After the eerie and spine-tickling performance from Heath Ledger, we got the awkward and off-kilter showing from Jared Leto – where he purrs like a cat for some reason? Between the two Jokers, character design is a clear contrast. The design of both characters is supposed to look as though the character is off-balanced and unstable – it’s in going about this that the two characters are different.
Ledger’s Joker looks unbalanced because his makeup is smudged and grotesque looking, and his clothes are weird and look like they’re made of patchwork stitched together. Ledger put on his own makeup, because he decided that’s something that the Joker would do, and again, this adds to the genuine feeling that the character is unbalanced and crazy. Compare this to the character design of Jared Leto’s Joker, whom many people described as looking like he shops at Hot Topic. He’s got grills in his teeth and wears that weird shiny purple coat. Perhaps the worst thing is the face tattoo across his forehead that reads “damaged,” which feels like the most cliched and heavy-handed way to convey that a character is unstable. Leto’s Joker just lacks all the subtlety that made Ledger’s Joker so creepy. It’s like Suicide Squad took the Dark Knight Joker and put him into Google translate, translated him back, and then tried to make it appeal to a very specific crowd.

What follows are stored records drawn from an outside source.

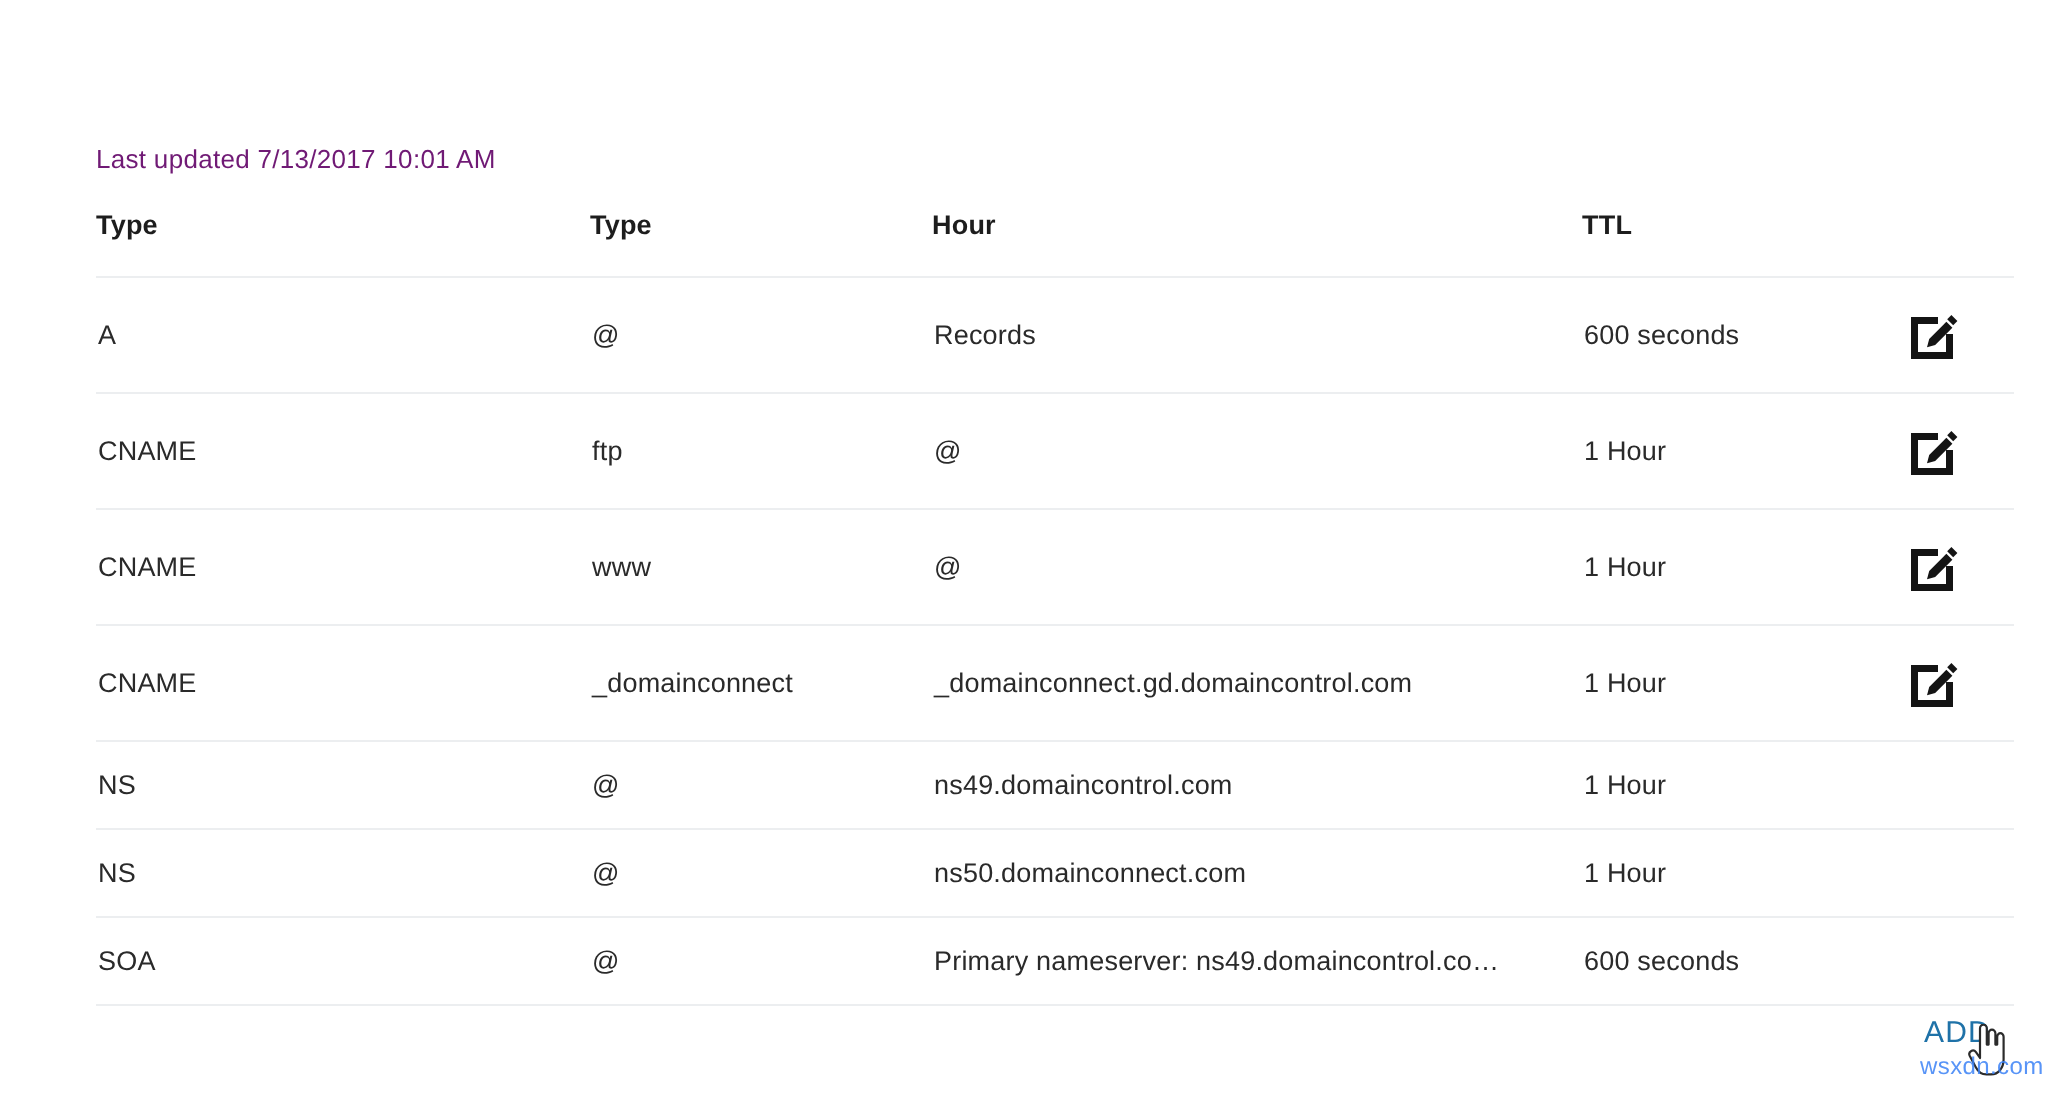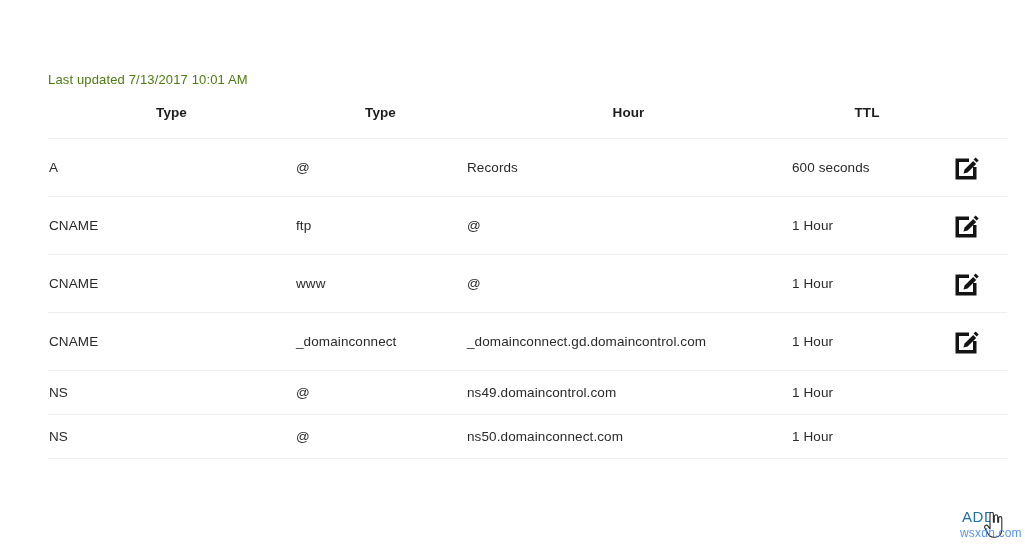--- a/index.html
+++ b/index.html
@@ -42,7 +42,7 @@
     top: 72px;
     font-size: 13px;
     font-weight: 400;
-    color: #4d7c0f;
+    color: #701a75;
     letter-spacing: 0.15px;
     white-space: nowrap;
   }

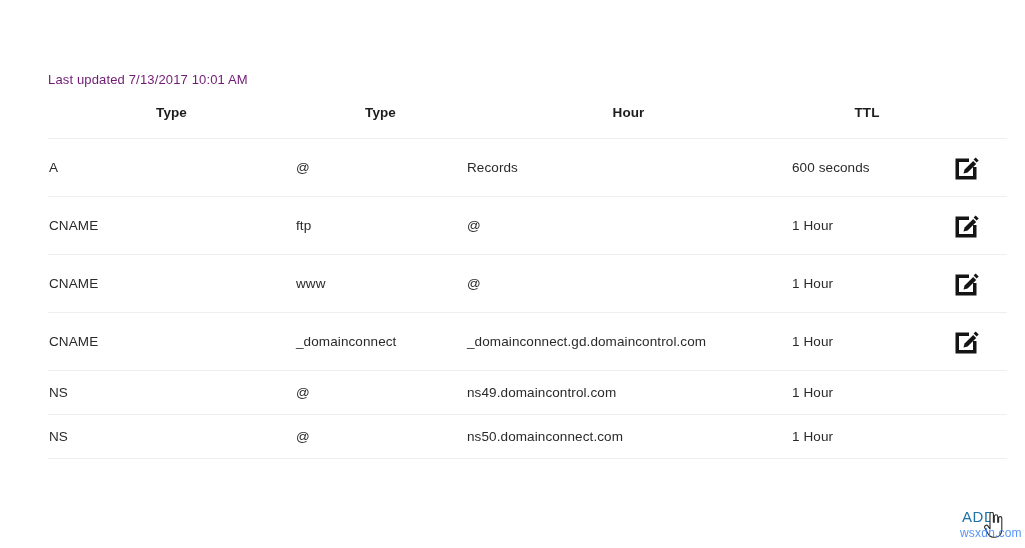--- a/index.html
+++ b/index.html
@@ -57,7 +57,7 @@
   }
 
   .records-table th {
-    text-align: center;
+    text-align: left;
     font-size: 13.5px;
     font-weight: bold;
     color: #1d1d1d;

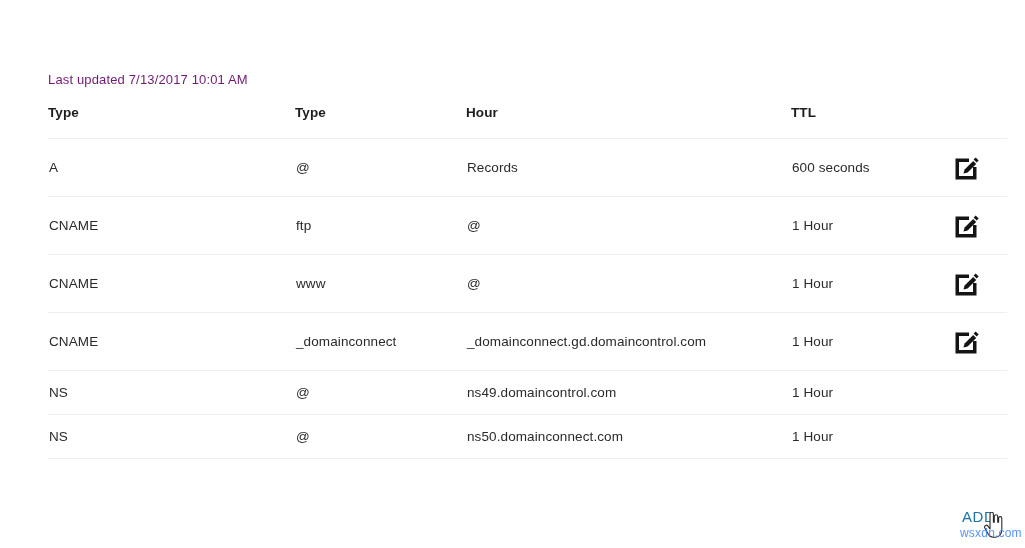--- a/index.html
+++ b/index.html
@@ -220,6 +220,13 @@
           <td>1 Hour</td>
           <td class="cell-action"></td>
         </tr>
+        <tr class="row-short">
+          <td>SOA</td>
+          <td>@</td>
+          <td>Primary nameserver: ns49.domaincontrol.co…</td>
+          <td>600 seconds</td>
+          <td class="cell-action"></td>
+        </tr>
       </tbody>
   </table>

This is the sad part of The Dark Knight’s legacy; it has forever changed how we see Batman and the Joker. Currently, it is the benchmark for all Batman media. It will be a long time until we see an adaptation of these characters that gets even close to The Dark Knight.
On The Dark Knight’s 10th anniversary, it’s worth looking back and asking – what’s the best superhero movie ever? Is it The Avengers? Infinity War? Logan? Black Panther? Wonder Woman? I think that there is an interesting debate to be had; but for many, myself included, the debate was settled in 2008.